# [Task]
Give back an exact copy of the lines in the records below, from the line that has "card has been" through the line that has "html: <div>You have", and nothing besides.

# [Data for the task]
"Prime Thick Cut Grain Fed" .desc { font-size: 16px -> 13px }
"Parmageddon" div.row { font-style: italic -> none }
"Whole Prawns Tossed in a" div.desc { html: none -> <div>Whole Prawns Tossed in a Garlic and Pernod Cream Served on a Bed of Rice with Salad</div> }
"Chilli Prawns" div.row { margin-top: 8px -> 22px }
==
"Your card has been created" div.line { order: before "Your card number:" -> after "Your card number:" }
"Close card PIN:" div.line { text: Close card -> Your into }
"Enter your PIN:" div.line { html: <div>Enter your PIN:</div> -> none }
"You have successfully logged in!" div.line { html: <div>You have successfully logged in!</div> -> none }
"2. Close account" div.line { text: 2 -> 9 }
--
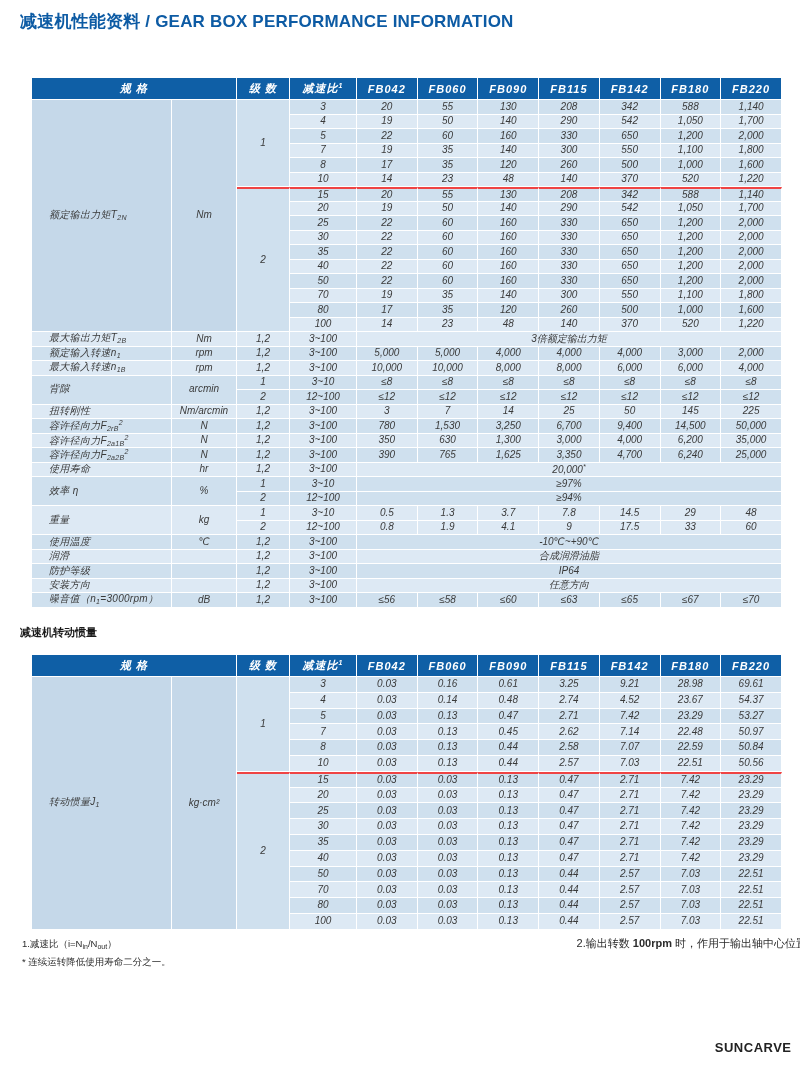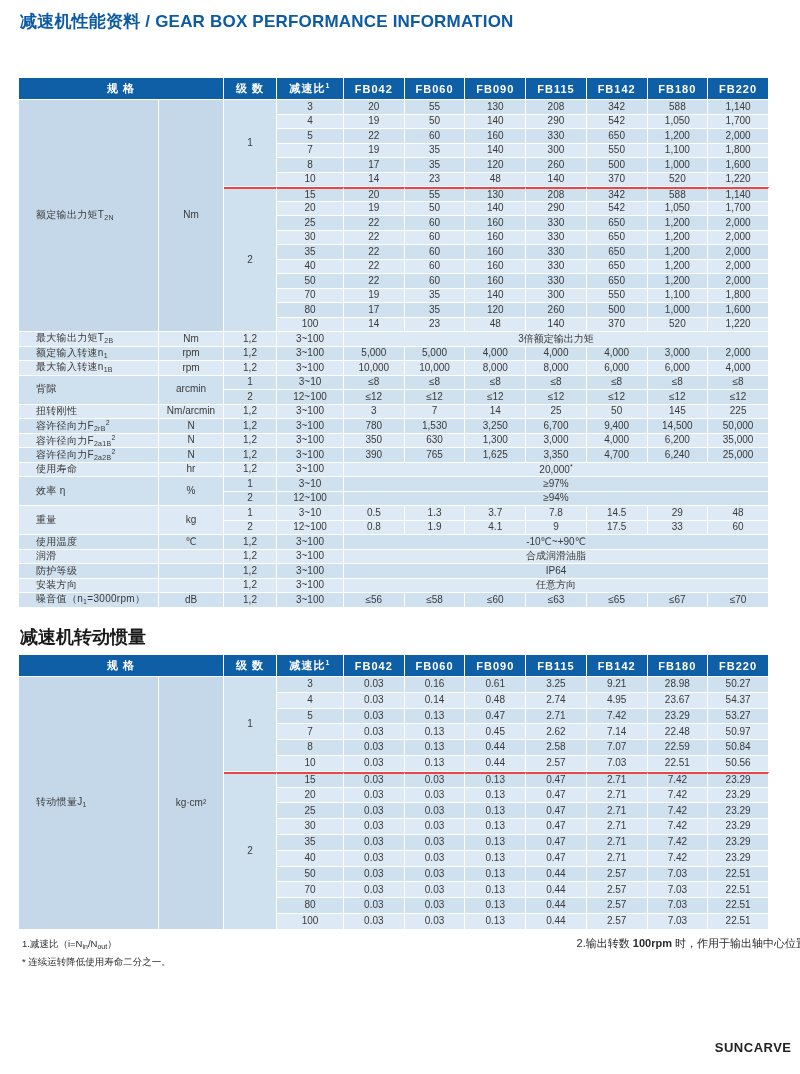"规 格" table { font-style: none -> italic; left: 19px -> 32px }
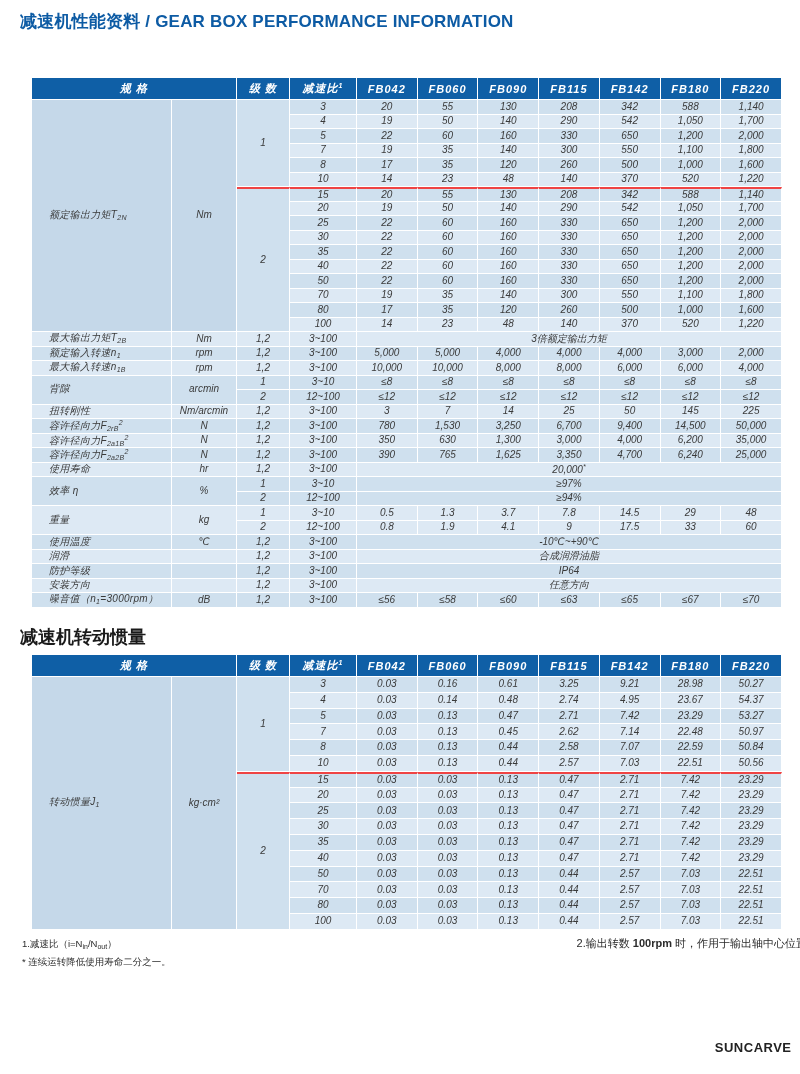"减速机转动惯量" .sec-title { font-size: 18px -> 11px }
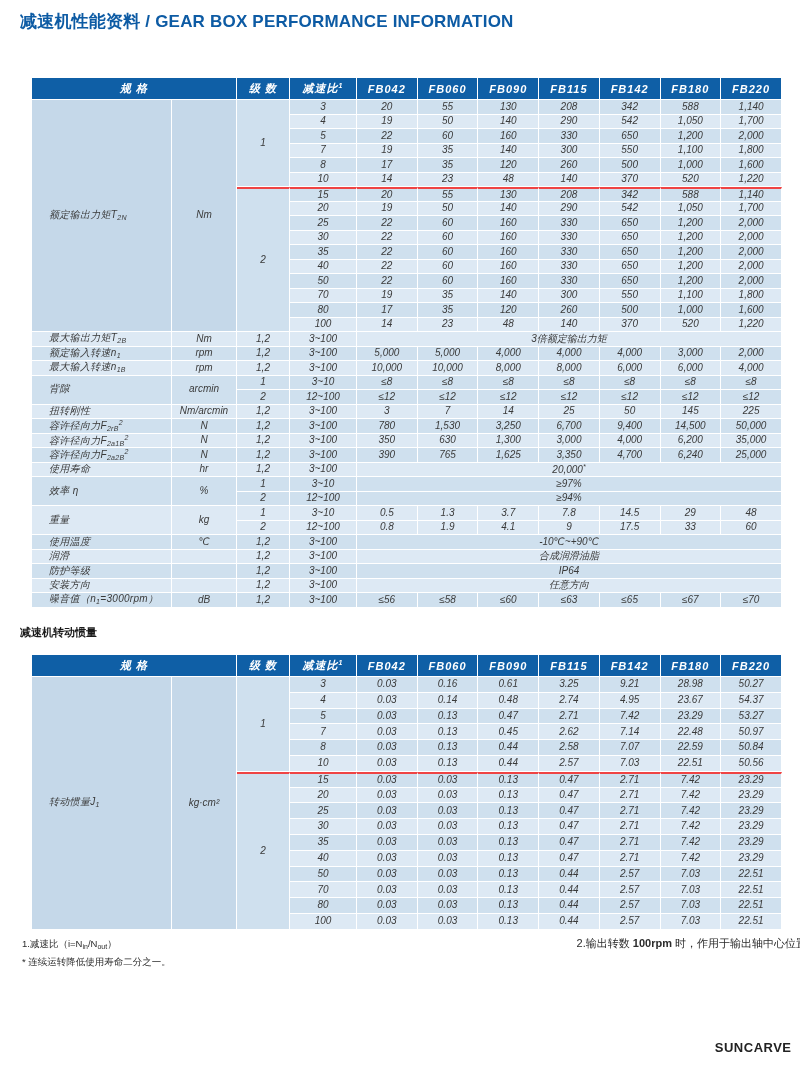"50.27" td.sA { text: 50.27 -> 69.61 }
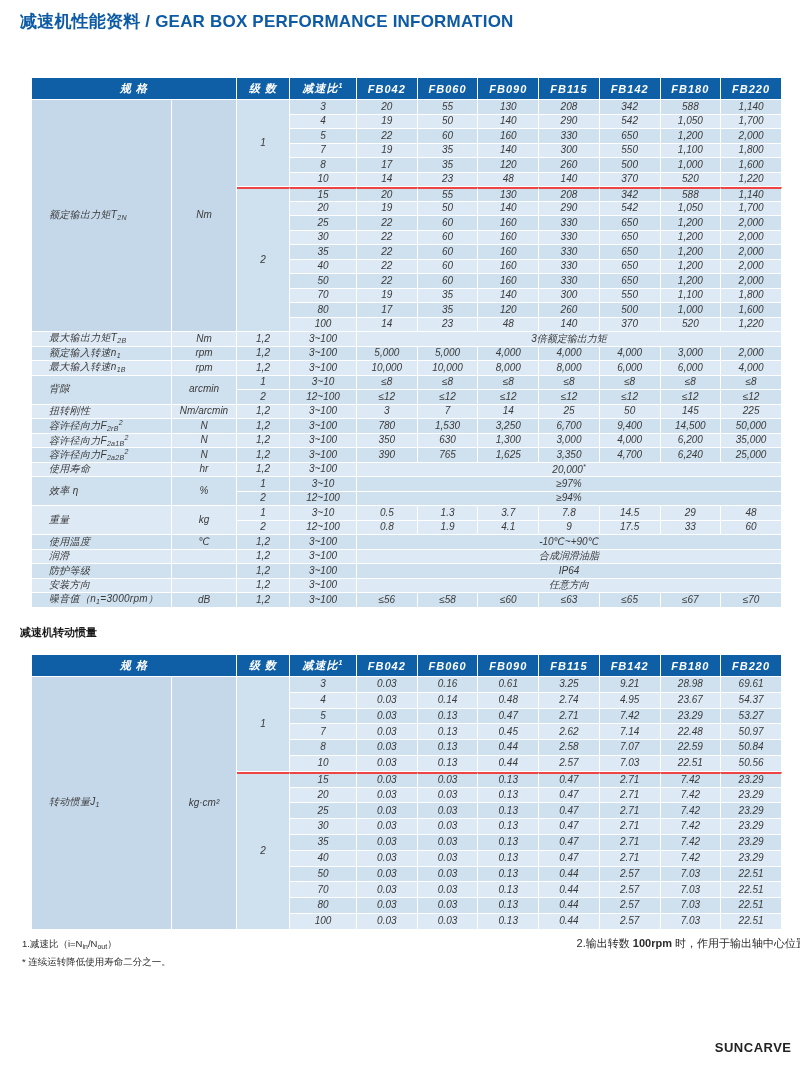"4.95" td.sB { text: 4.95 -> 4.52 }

# [Output of the exercise]
"Your card has been created" div.line { order: before "Your card number:" -> after "Your card number:" }
"Close card PIN:" div.line { text: Close card -> Your into }
"Enter your PIN:" div.line { html: <div>Enter your PIN:</div> -> none }
"You have successfully logged in!" div.line { html: <div>You have successfully logged in!</div> -> none }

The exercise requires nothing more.